Combining genome editing with non-viral delivery systems such as lipid nanoparticles (LNP) has the potential to overcome these limitations. However, assessing the delivery and therapeutic efficacy in animal models again poorly predicts the human situation due to distinct inter-species related anatomical and (patho)physiological differences. For example, it is significantly easier to deliver genes into rodent skin or lungs since they possess much weaker epithelial barriers than humans.
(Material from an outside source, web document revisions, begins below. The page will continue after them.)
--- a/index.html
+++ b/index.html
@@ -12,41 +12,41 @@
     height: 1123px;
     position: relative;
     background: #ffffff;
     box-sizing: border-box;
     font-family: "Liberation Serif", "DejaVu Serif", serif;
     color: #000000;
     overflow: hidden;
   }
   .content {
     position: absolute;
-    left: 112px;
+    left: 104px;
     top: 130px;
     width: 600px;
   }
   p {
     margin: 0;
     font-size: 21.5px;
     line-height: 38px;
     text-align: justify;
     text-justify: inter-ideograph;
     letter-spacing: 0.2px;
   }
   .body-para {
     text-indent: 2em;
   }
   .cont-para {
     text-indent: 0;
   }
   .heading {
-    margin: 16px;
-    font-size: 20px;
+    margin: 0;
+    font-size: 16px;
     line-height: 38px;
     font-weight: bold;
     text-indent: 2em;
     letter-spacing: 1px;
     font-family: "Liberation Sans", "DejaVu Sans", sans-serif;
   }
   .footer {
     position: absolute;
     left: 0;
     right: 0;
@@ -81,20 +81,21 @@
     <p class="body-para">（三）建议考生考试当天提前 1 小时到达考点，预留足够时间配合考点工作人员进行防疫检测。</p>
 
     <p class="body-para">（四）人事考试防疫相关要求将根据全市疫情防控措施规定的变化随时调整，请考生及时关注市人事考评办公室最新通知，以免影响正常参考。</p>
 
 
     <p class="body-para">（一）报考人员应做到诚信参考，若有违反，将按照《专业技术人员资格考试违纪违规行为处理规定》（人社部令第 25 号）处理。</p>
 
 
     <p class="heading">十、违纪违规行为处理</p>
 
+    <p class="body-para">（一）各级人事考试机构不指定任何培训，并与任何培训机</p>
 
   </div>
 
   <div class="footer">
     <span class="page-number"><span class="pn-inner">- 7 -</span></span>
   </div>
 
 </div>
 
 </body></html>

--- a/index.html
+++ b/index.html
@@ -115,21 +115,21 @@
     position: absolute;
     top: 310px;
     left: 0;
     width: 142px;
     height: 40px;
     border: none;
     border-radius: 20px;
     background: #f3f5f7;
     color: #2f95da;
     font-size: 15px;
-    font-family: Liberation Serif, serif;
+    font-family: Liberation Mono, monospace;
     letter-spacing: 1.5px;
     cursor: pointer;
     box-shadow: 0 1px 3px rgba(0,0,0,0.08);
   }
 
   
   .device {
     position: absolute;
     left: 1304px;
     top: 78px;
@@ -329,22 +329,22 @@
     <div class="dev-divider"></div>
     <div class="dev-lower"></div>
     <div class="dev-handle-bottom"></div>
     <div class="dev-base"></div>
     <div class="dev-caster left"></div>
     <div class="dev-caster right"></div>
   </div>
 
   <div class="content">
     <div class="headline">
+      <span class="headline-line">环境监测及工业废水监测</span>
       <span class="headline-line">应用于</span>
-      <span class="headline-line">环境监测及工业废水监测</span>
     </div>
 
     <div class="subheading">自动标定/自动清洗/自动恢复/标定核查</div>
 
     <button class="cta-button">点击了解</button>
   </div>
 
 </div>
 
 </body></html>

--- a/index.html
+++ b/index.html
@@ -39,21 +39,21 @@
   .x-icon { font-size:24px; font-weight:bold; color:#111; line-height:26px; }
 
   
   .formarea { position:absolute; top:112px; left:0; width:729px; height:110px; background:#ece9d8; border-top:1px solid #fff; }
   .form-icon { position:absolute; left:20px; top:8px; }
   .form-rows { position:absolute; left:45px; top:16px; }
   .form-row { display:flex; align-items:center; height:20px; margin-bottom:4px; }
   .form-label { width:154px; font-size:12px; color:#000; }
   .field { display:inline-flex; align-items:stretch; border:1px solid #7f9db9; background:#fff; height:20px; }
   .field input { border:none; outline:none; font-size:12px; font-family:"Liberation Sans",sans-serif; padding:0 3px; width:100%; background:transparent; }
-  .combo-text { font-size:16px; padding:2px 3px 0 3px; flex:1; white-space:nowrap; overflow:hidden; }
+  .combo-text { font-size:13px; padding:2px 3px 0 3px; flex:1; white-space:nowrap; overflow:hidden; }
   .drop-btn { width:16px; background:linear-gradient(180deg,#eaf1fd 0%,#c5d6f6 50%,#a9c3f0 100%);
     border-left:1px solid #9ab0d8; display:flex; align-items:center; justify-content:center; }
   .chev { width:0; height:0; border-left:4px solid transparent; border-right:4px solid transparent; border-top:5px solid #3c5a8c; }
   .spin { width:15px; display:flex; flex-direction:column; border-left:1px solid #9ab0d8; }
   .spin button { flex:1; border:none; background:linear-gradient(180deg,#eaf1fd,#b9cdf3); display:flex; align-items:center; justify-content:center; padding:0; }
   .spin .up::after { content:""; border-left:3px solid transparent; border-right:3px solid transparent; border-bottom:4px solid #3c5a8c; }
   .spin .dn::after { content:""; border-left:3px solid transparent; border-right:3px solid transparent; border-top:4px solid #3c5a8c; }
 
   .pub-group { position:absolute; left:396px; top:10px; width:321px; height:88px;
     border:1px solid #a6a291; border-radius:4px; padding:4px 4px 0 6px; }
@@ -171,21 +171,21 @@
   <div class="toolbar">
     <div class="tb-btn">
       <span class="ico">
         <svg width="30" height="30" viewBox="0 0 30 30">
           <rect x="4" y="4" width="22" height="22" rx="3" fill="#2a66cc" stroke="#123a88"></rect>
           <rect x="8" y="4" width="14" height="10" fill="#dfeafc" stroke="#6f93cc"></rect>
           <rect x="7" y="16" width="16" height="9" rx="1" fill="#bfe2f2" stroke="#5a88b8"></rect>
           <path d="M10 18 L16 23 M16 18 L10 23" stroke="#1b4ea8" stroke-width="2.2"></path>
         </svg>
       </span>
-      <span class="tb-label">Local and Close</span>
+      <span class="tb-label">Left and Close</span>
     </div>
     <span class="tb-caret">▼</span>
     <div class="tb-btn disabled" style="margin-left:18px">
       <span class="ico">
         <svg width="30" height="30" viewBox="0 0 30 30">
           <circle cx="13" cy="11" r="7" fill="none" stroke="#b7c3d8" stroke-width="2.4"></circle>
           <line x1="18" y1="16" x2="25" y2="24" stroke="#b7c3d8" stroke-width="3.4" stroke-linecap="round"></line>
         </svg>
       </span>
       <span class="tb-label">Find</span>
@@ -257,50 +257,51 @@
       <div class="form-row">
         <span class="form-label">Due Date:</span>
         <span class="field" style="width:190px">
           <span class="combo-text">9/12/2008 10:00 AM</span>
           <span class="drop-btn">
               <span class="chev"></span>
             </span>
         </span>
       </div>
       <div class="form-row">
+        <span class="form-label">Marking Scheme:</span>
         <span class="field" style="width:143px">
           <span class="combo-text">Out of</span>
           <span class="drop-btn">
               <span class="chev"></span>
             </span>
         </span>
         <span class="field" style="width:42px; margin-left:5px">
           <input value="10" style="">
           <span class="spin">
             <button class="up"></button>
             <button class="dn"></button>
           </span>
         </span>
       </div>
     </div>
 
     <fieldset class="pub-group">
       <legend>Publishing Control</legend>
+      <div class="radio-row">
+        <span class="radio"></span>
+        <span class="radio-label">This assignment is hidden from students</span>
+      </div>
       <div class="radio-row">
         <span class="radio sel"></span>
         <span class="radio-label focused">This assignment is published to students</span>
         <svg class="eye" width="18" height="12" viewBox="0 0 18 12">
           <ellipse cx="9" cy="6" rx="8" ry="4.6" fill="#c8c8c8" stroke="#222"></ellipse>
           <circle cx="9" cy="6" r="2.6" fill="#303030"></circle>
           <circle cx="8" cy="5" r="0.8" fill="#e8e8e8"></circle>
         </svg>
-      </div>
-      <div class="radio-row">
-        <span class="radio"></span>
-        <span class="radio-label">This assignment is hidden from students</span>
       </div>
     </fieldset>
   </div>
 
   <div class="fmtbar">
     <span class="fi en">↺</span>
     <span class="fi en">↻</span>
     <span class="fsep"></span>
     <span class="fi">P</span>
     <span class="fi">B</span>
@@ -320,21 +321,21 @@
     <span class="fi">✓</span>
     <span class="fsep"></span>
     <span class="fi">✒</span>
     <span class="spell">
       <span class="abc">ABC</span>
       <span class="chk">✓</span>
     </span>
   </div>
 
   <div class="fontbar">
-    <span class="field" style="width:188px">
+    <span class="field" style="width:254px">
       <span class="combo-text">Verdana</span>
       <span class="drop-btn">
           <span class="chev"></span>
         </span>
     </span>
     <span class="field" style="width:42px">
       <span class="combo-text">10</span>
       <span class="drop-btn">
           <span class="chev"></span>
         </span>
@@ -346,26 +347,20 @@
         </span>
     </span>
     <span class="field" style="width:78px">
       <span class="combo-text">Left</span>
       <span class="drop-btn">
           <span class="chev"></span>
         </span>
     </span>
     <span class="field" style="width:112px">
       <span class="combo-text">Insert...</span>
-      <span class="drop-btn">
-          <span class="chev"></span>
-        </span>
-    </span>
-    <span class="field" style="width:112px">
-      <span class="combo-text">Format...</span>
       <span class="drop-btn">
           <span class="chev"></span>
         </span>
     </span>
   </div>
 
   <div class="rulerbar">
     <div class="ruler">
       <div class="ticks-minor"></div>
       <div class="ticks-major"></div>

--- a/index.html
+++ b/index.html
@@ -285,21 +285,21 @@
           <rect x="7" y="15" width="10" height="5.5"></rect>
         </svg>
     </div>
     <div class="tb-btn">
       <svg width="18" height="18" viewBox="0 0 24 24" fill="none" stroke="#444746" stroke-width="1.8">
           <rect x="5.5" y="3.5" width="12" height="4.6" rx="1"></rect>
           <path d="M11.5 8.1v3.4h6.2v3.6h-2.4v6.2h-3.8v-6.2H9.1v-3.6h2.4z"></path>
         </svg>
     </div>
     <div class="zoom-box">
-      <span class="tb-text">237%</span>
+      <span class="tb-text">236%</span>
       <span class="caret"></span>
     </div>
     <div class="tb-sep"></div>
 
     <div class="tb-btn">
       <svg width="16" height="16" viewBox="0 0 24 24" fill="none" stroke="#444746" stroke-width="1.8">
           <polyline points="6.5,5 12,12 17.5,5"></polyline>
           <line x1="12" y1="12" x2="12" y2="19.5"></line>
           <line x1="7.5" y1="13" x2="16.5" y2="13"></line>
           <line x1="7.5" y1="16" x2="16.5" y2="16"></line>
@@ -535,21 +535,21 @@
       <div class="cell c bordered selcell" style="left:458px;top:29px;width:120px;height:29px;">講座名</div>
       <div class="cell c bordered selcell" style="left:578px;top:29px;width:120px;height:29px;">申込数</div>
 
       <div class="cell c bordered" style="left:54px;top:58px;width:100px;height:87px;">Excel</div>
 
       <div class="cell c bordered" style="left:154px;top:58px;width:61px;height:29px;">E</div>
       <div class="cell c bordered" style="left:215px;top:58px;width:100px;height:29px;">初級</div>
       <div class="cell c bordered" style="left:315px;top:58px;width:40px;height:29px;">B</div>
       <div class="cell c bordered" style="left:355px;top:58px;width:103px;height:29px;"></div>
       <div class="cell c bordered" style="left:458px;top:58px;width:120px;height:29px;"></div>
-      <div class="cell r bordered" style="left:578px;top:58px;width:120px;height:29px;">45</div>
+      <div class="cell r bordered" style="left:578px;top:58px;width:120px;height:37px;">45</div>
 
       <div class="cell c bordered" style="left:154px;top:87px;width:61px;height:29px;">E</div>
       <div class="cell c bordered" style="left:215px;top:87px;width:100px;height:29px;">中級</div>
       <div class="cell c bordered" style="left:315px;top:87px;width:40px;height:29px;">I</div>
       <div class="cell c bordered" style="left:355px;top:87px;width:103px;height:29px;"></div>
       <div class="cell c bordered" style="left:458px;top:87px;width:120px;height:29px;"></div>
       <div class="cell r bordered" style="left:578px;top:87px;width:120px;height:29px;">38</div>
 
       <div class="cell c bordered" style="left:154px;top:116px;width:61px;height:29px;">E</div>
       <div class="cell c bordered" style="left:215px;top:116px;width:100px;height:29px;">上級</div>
We aim to close this gap by leveraging human (disease) models that much better recapitulate human biological barriers and, hence, more reliably predict the performance of the delivery systems in vivo.
Also, the current focus in gene therapies lies on systemic or ex vivo applications, and comparably little attention has been dedicated to epithelia including the skin or the lungs. In both cases, systemic administration of genetic cargo will not result in intra-epithelial delivery. In fact, the lack of vasculature in the epithelial tissue and tight epithelial junction zones prevent the delivery or penetration of biomacromolecules. Consequentially, enabling gene editing in skin or lung epithelium, either a treatment of cells outside of the human body (ex vivo approach) followed by a re-grafting, or a topical, in situ application.
To overcome these limitations, we utilize our expertise in topical drug delivery and human disease models to develop and harness CRISPR delivery strategies to the skin and the lungs. Our target diseases are rare monogenic diseases such as congenital ichthyosis for the skin and cystic fibrosis for the lung.